Maintenance is very minimal with electric cars.  No oil changes, engine flushes, or routine 3,000- or 5,000-mile trips to the auto mechanic.  An electric engine has hardly any moving parts, so that eliminates the usual amount of maintenance needed.  So, if you’re looking at the overall cost of operating a car – not just the initial purchase price – an electric car is vastly superior.

Range is one of the concerns people raise when talking about electric cars.  That is quickly becoming alleviated.  Tesla has been partnering with Solar City to place solar charging stations at owners’ homes and at Supercharging stations around the U.S. and Europe.  They have a fantastic map showing the expansion of their Superchargers. Model S drivers who have selected this option can charge their cars at Supercharging stations very quickly – half a charge in 20 minutes!  And with the range of the Model S being 265 miles on a full charge, that’s the quickest out there!  And it’s free!

And if you like the idea of going electric but can’t quit gasoline cold turkey, the Chevy Volt is a good start.  I poo-pooed them for a long while because they marketed it as an electric car.  They made it sound entirely electric.  We were at the Washington, DC auto show a few years ago and discovered that it’s not all electric.  It has a gasoline engine.  When we started asking questions of the rep, she was stumped as to what to say.  We felt lied to.  Now, I’ve noticed that they are advertising it as an electric with a gasoline generator, which is more honest than saying it’s all electric.  We spoke with a Volt owner for a long time yesterday.  He loves his car and charges it in his front yard (he doesn’t have a garage) using a regular 110V outlet on the outside of his house.  It’s charged and ready to go in the morning.  He’s driven his 2011 Volt for 23,214 miles and only used 67.9 gallons of gasoline.  He talked about how smoothly it drives and the switch-over from electricity to gasoline is not noticeable.

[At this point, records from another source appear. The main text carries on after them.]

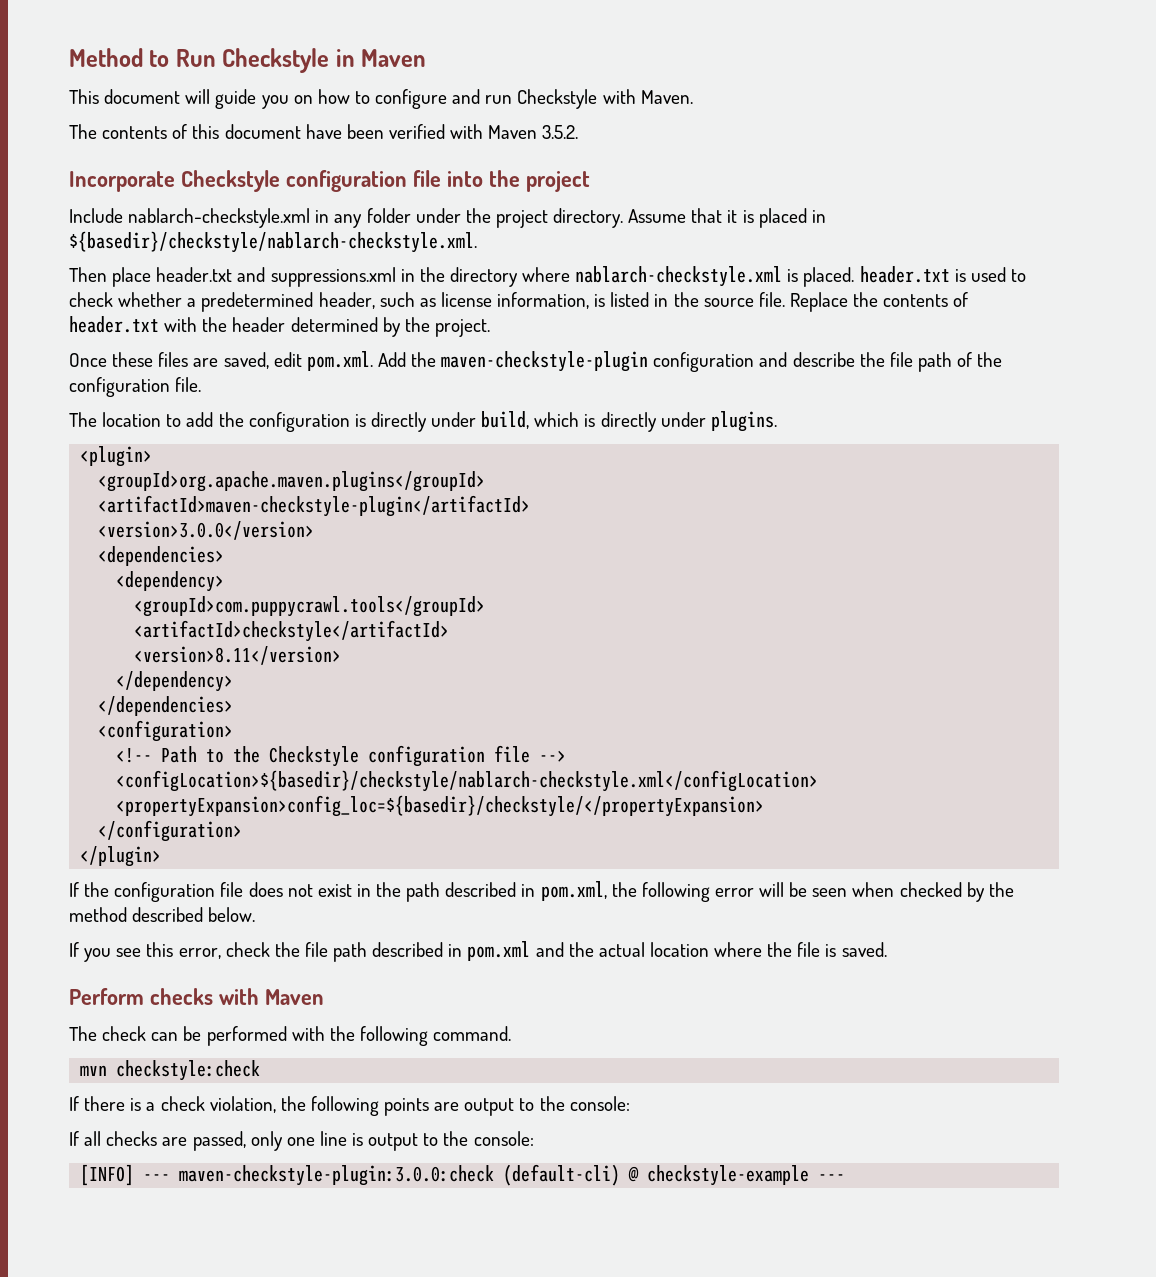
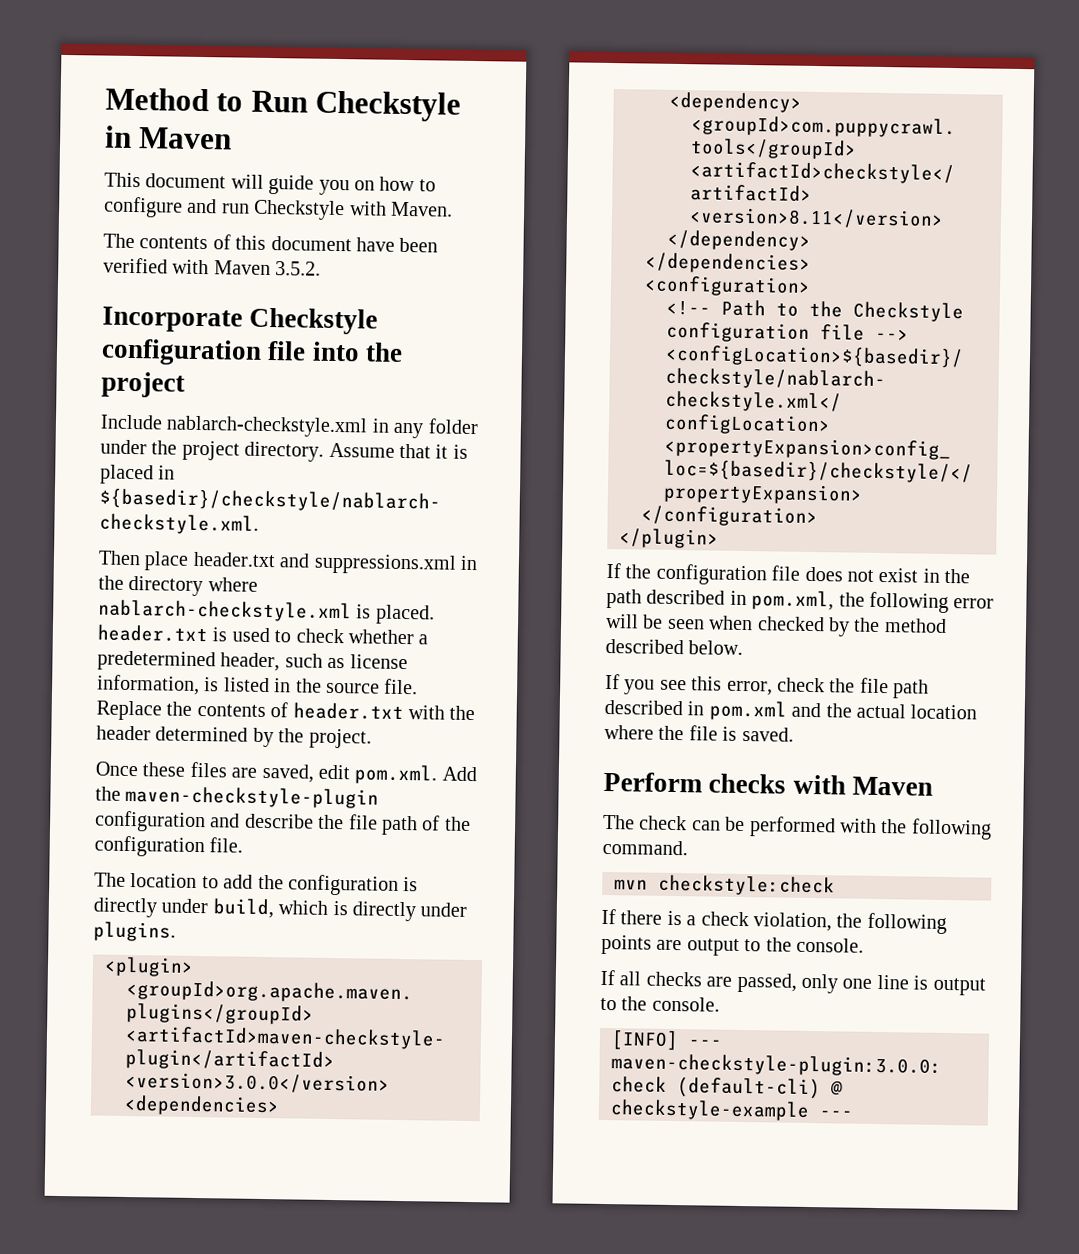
[569,1096,630,1111] console: -> [796,937,864,953] console.
[473,1131,534,1146] console: -> [651,996,720,1012] console.

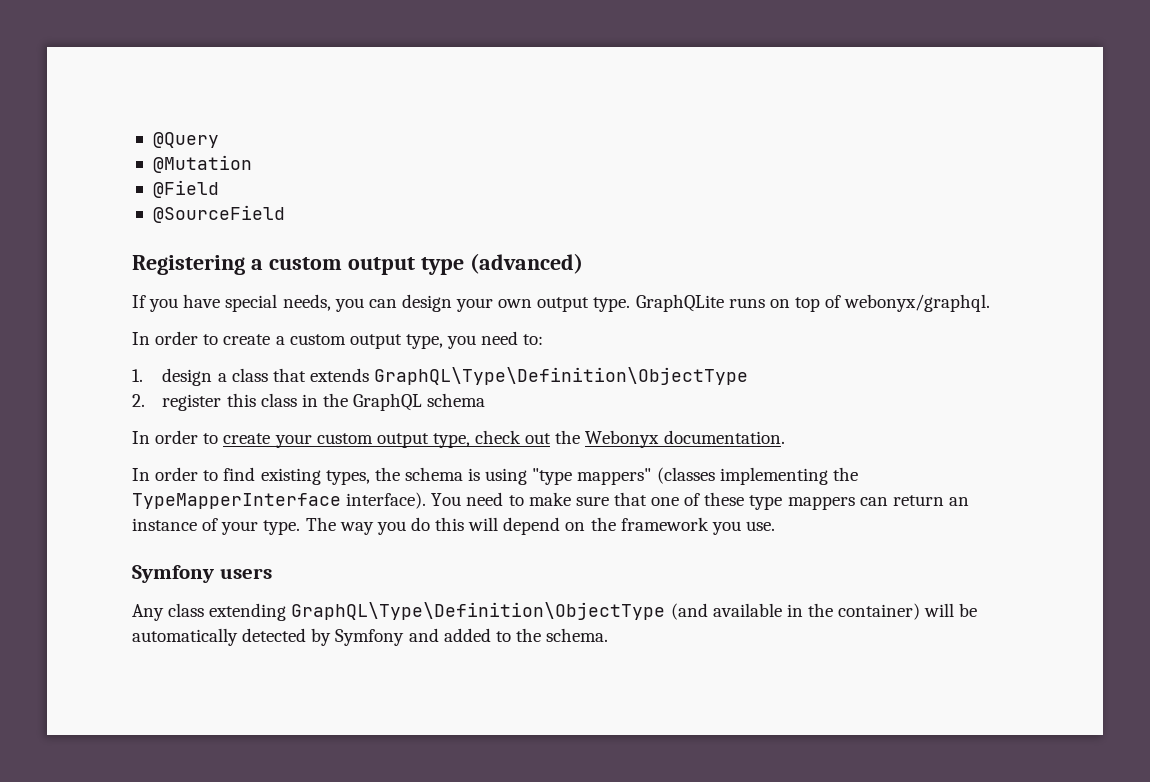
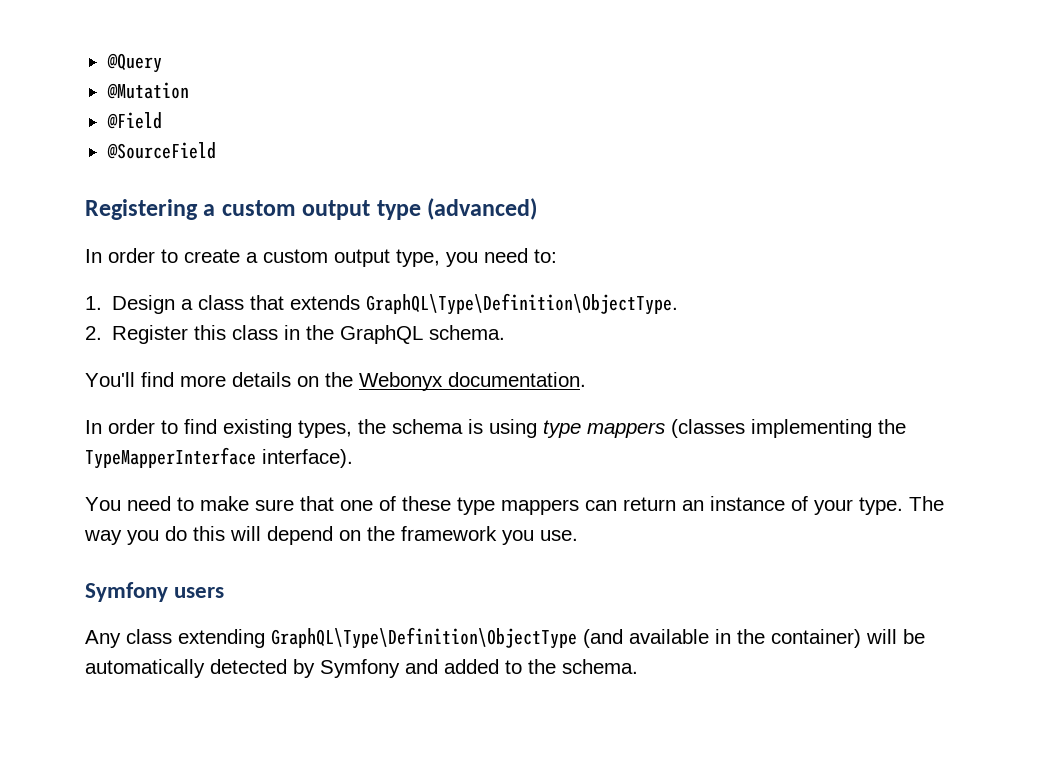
[132,294,991,312] // If you have special needs, you can design your own output type. GraphQLite runs on top of webonyx/graphql. -> (538, 209) none
[162,368,213,386] design -> [112,295,176,314] Design
[374,367,749,385] GraphQL\Type\Definition\ObjectType -> [366,293,679,315] GraphQL\Type\Definition\ObjectType.
[162,394,222,411] register -> [112,325,189,344] Register
[427,393,486,407] [132,430,552,448] schema // In order to create your custom output type, check out -> [429,325,506,340] [85,372,319,387] schema. // You'll find more details on
[532,468,652,485] "type mappers" -> [543,420,665,438] type mappers
(427, 500) none -> (353, 458) //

That’s another thing that electric cars have – get up and go!  All of the owners said that these cars move.  No waiting.  When you mash the pedal, it immediately goes.  The Tesla Model S goes 0 to 60 mph in 5.4 seconds!

We spent a few hours yesterday morning talking with owners of Tesla Roadsters and Model Ss, Chevy Volts, Nissan Leafs, and Fiskar Karmas.  They were all very enthusiastic about their vehicles and eager to answer any questions.  One owner even let us take the seat in her Tesla Model S!  Heaven!

Tesla Model S Interior

Tesla Model S Interior

Tesla Model S Frunk

Check out the Frunk – the trunk in the front.  No, there’s no engine in there, just space for groceries or whatever you’d like to tote around.

Tesla Model S optional 5-point harness child seats in rear

Tesla Model S optional 5-point harness child seats in rear

If you didn’t know about the events yesterday, you may find some in your area today.  There will be EVs on the National Mall at 3rd St NW.  Check out their website to see if there’s an event near you.